[Data extracted from a collection]
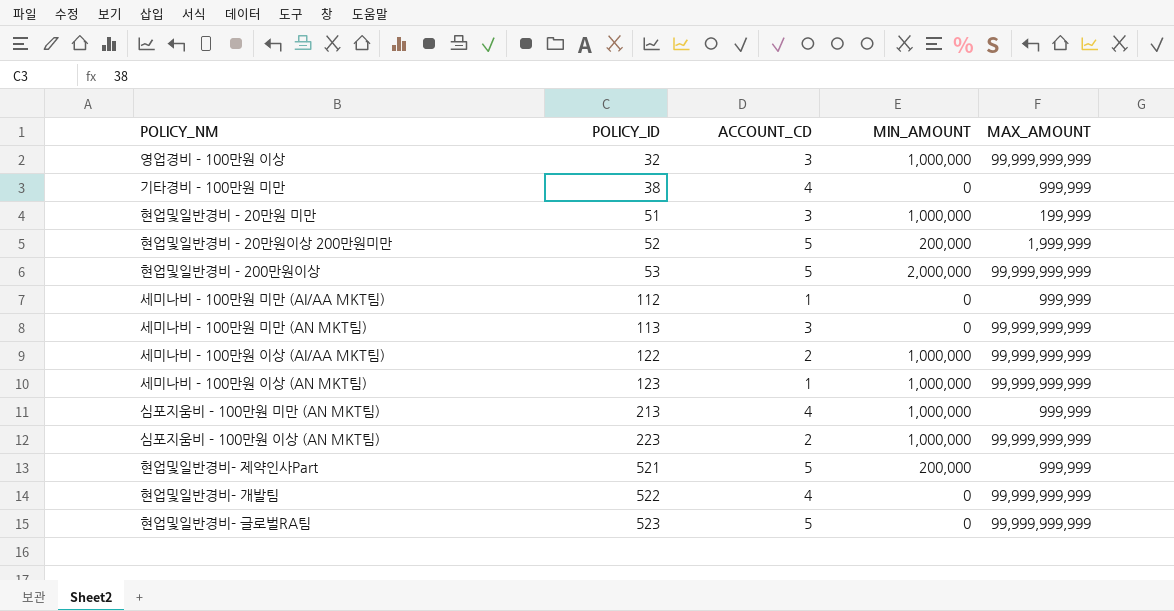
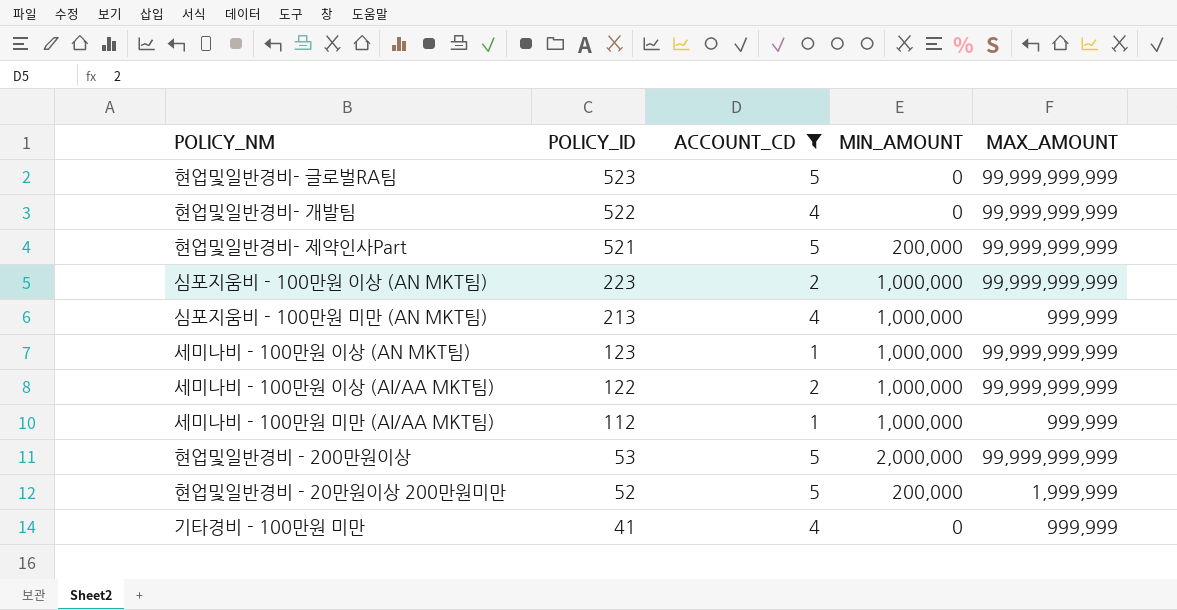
filter: none -> ACCOUNT_CD != 3
row order: POLICY_ID ascending -> POLICY_ID descending
현업및일반경비- 제약인사Part | MAX_AMOUNT: 999,999 -> 99,999,999,999
세미나비 - 100만원 미만 (AI/AA MKT팀) | MIN_AMOUNT: 0 -> 1,000,000
기타경비 - 100만원 미만 | POLICY_ID: 38 -> 41

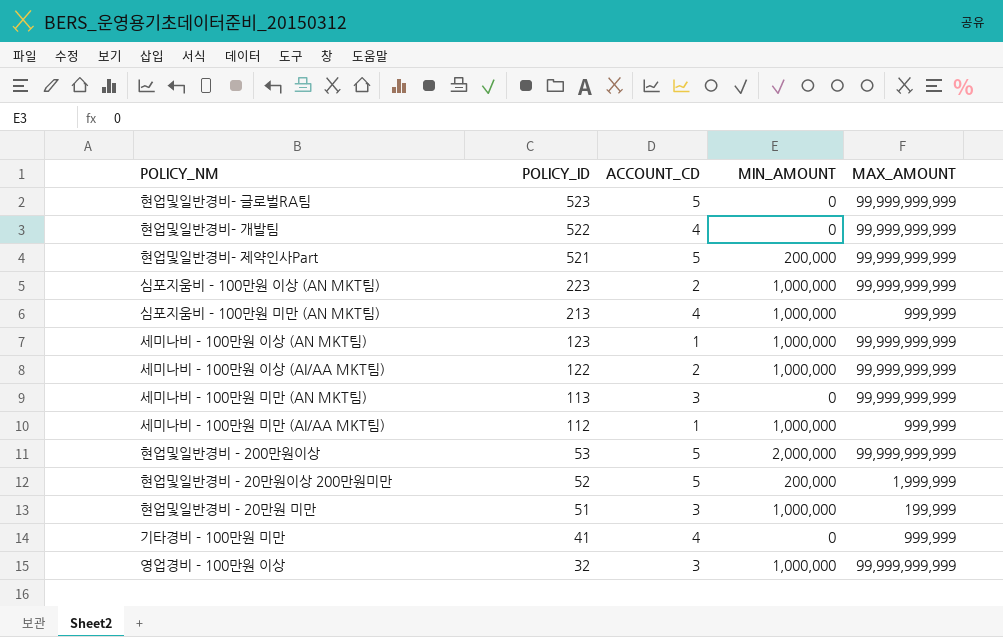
filter: ACCOUNT_CD != 3 -> none

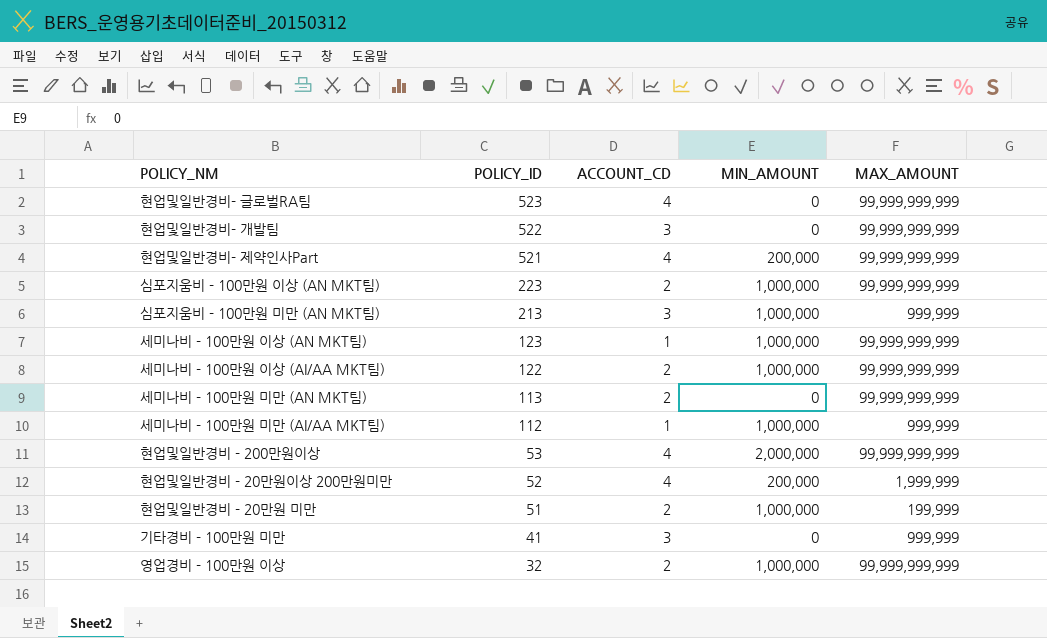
현업및일반경비- 글로벌RA팀 | ACCOUNT_CD: 5 -> 4
현업및일반경비- 개발팀 | ACCOUNT_CD: 4 -> 3
현업및일반경비- 제약인사Part | ACCOUNT_CD: 5 -> 4
심포지움비 - 100만원 미만 (AN MKT팀) | ACCOUNT_CD: 4 -> 3
세미나비 - 100만원 미만 (AN MKT팀) | ACCOUNT_CD: 3 -> 2
현업및일반경비 - 200만원이상 | ACCOUNT_CD: 5 -> 4
현업및일반경비 - 20만원이상 200만원미만 | ACCOUNT_CD: 5 -> 4
현업및일반경비 - 20만원 미만 | ACCOUNT_CD: 3 -> 2
기타경비 - 100만원 미만 | ACCOUNT_CD: 4 -> 3
영업경비 - 100만원 이상 | ACCOUNT_CD: 3 -> 2

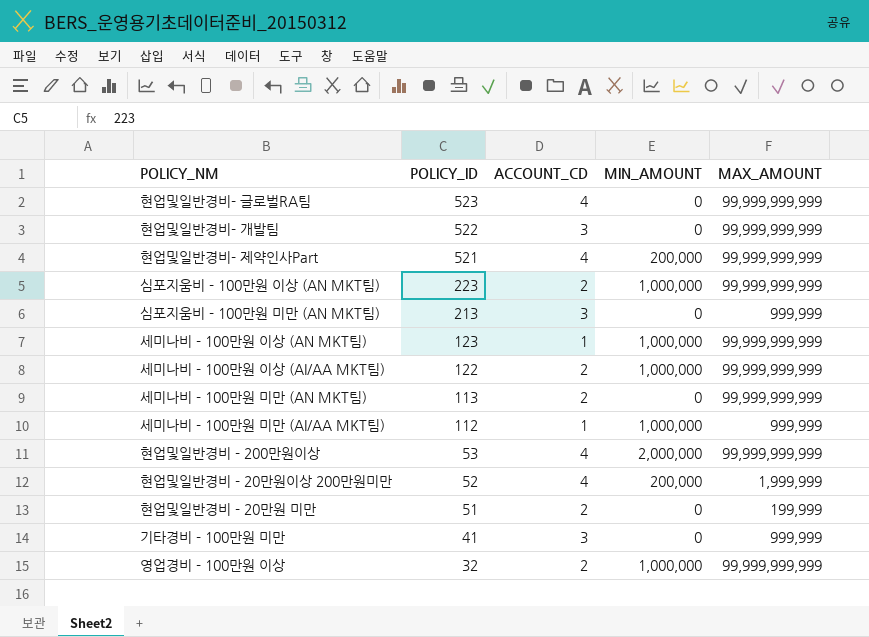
심포지움비 - 100만원 미만 (AN MKT팀) | MIN_AMOUNT: 1,000,000 -> 0
현업및일반경비 - 20만원 미만 | MIN_AMOUNT: 1,000,000 -> 0

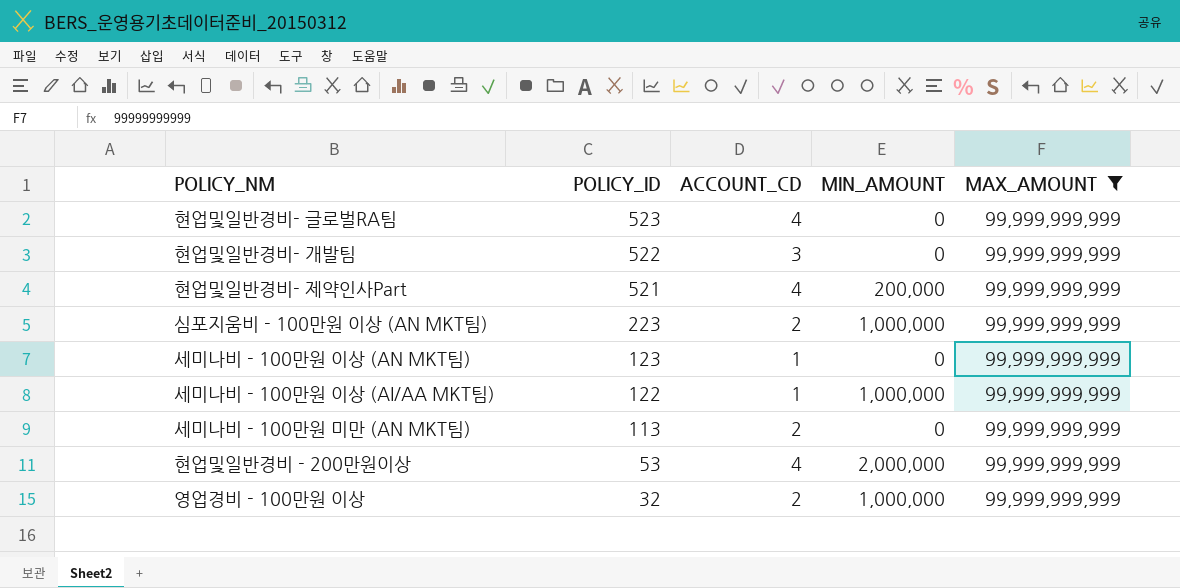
filter: none -> MAX_AMOUNT = 99,999,999,999
세미나비 - 100만원 이상 (AN MKT팀) | MIN_AMOUNT: 1,000,000 -> 0
세미나비 - 100만원 이상 (AI/AA MKT팀) | ACCOUNT_CD: 2 -> 1

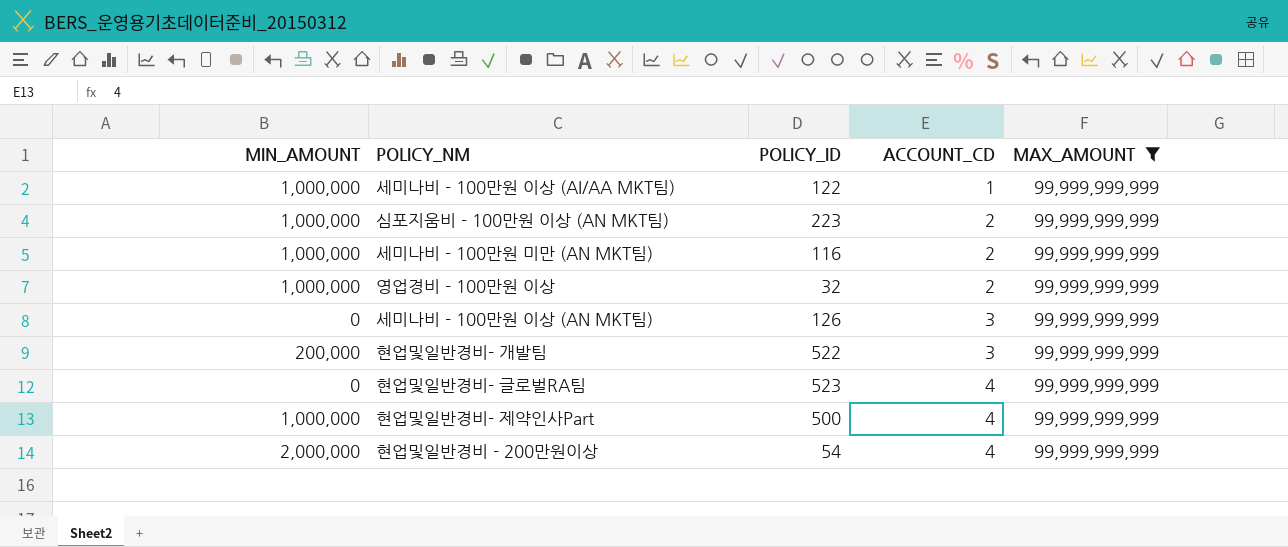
row order: POLICY_ID descending -> ACCOUNT_CD ascending
column MIN_AMOUNT | position: 4 -> 1
세미나비 - 100만원 미만 (AN MKT팀) | MIN_AMOUNT: 0 -> 1,000,000
세미나비 - 100만원 미만 (AN MKT팀) | POLICY_ID: 113 -> 116
세미나비 - 100만원 이상 (AN MKT팀) | POLICY_ID: 123 -> 126
세미나비 - 100만원 이상 (AN MKT팀) | ACCOUNT_CD: 1 -> 3
현업및일반경비- 개발팀 | MIN_AMOUNT: 0 -> 200,000
현업및일반경비- 제약인사Part | MIN_AMOUNT: 200,000 -> 1,000,000
현업및일반경비- 제약인사Part | POLICY_ID: 521 -> 500
현업및일반경비 - 200만원이상 | POLICY_ID: 53 -> 54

WHAT YOU SHOULD DO
Please return the records as they stand, word for word, with no pictures.

SOLUTION TO THE EXERCISE
filter: none -> ACCOUNT_CD != 3
row order: POLICY_ID ascending -> POLICY_ID descending
현업및일반경비- 제약인사Part | MAX_AMOUNT: 999,999 -> 99,999,999,999
세미나비 - 100만원 미만 (AI/AA MKT팀) | MIN_AMOUNT: 0 -> 1,000,000
기타경비 - 100만원 미만 | POLICY_ID: 38 -> 41

filter: ACCOUNT_CD != 3 -> none

현업및일반경비- 글로벌RA팀 | ACCOUNT_CD: 5 -> 4
현업및일반경비- 개발팀 | ACCOUNT_CD: 4 -> 3
현업및일반경비- 제약인사Part | ACCOUNT_CD: 5 -> 4
심포지움비 - 100만원 미만 (AN MKT팀) | ACCOUNT_CD: 4 -> 3
세미나비 - 100만원 미만 (AN MKT팀) | ACCOUNT_CD: 3 -> 2
현업및일반경비 - 200만원이상 | ACCOUNT_CD: 5 -> 4
현업및일반경비 - 20만원이상 200만원미만 | ACCOUNT_CD: 5 -> 4
현업및일반경비 - 20만원 미만 | ACCOUNT_CD: 3 -> 2
기타경비 - 100만원 미만 | ACCOUNT_CD: 4 -> 3
영업경비 - 100만원 이상 | ACCOUNT_CD: 3 -> 2

심포지움비 - 100만원 미만 (AN MKT팀) | MIN_AMOUNT: 1,000,000 -> 0
현업및일반경비 - 20만원 미만 | MIN_AMOUNT: 1,000,000 -> 0

filter: none -> MAX_AMOUNT = 99,999,999,999
세미나비 - 100만원 이상 (AN MKT팀) | MIN_AMOUNT: 1,000,000 -> 0
세미나비 - 100만원 이상 (AI/AA MKT팀) | ACCOUNT_CD: 2 -> 1

row order: POLICY_ID descending -> ACCOUNT_CD ascending
column MIN_AMOUNT | position: 4 -> 1
세미나비 - 100만원 미만 (AN MKT팀) | MIN_AMOUNT: 0 -> 1,000,000
세미나비 - 100만원 미만 (AN MKT팀) | POLICY_ID: 113 -> 116
세미나비 - 100만원 이상 (AN MKT팀) | POLICY_ID: 123 -> 126
세미나비 - 100만원 이상 (AN MKT팀) | ACCOUNT_CD: 1 -> 3
현업및일반경비- 개발팀 | MIN_AMOUNT: 0 -> 200,000
현업및일반경비- 제약인사Part | MIN_AMOUNT: 200,000 -> 1,000,000
현업및일반경비- 제약인사Part | POLICY_ID: 521 -> 500
현업및일반경비 - 200만원이상 | POLICY_ID: 53 -> 54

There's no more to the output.